## Exercise inputs
*** Block opens ***

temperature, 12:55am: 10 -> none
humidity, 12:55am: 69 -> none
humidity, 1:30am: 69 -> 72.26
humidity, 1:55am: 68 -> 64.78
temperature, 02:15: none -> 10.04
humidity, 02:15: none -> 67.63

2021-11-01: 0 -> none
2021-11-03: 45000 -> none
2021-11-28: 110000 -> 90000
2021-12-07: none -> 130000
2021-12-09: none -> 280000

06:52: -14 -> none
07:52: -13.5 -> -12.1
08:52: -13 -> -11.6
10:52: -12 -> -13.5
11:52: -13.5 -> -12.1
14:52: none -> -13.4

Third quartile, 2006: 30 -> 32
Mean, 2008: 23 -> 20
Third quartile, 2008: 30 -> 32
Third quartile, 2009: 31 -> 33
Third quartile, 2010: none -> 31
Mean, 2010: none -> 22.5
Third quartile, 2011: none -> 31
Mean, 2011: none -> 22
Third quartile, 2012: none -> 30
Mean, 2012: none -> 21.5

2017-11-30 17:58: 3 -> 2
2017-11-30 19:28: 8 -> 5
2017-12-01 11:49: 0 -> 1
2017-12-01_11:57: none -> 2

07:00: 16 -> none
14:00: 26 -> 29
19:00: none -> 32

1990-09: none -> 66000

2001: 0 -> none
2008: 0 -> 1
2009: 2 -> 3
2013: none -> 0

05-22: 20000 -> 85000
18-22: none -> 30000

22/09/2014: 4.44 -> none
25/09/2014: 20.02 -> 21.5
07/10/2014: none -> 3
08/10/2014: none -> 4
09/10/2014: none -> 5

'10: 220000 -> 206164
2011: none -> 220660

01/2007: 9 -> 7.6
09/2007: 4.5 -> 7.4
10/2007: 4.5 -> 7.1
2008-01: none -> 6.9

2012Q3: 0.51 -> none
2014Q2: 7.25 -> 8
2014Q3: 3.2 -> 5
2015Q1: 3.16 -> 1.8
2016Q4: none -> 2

*** Block closes ***

## Task item
Please reproduce exactly the lines above, beginning with the first and ending with the line that contains "Mean, 2011: none -> 22", and include nothing outside that range.

## Written solution
temperature, 12:55am: 10 -> none
humidity, 12:55am: 69 -> none
humidity, 1:30am: 69 -> 72.26
humidity, 1:55am: 68 -> 64.78
temperature, 02:15: none -> 10.04
humidity, 02:15: none -> 67.63

2021-11-01: 0 -> none
2021-11-03: 45000 -> none
2021-11-28: 110000 -> 90000
2021-12-07: none -> 130000
2021-12-09: none -> 280000

06:52: -14 -> none
07:52: -13.5 -> -12.1
08:52: -13 -> -11.6
10:52: -12 -> -13.5
11:52: -13.5 -> -12.1
14:52: none -> -13.4

Third quartile, 2006: 30 -> 32
Mean, 2008: 23 -> 20
Third quartile, 2008: 30 -> 32
Third quartile, 2009: 31 -> 33
Third quartile, 2010: none -> 31
Mean, 2010: none -> 22.5
Third quartile, 2011: none -> 31
Mean, 2011: none -> 22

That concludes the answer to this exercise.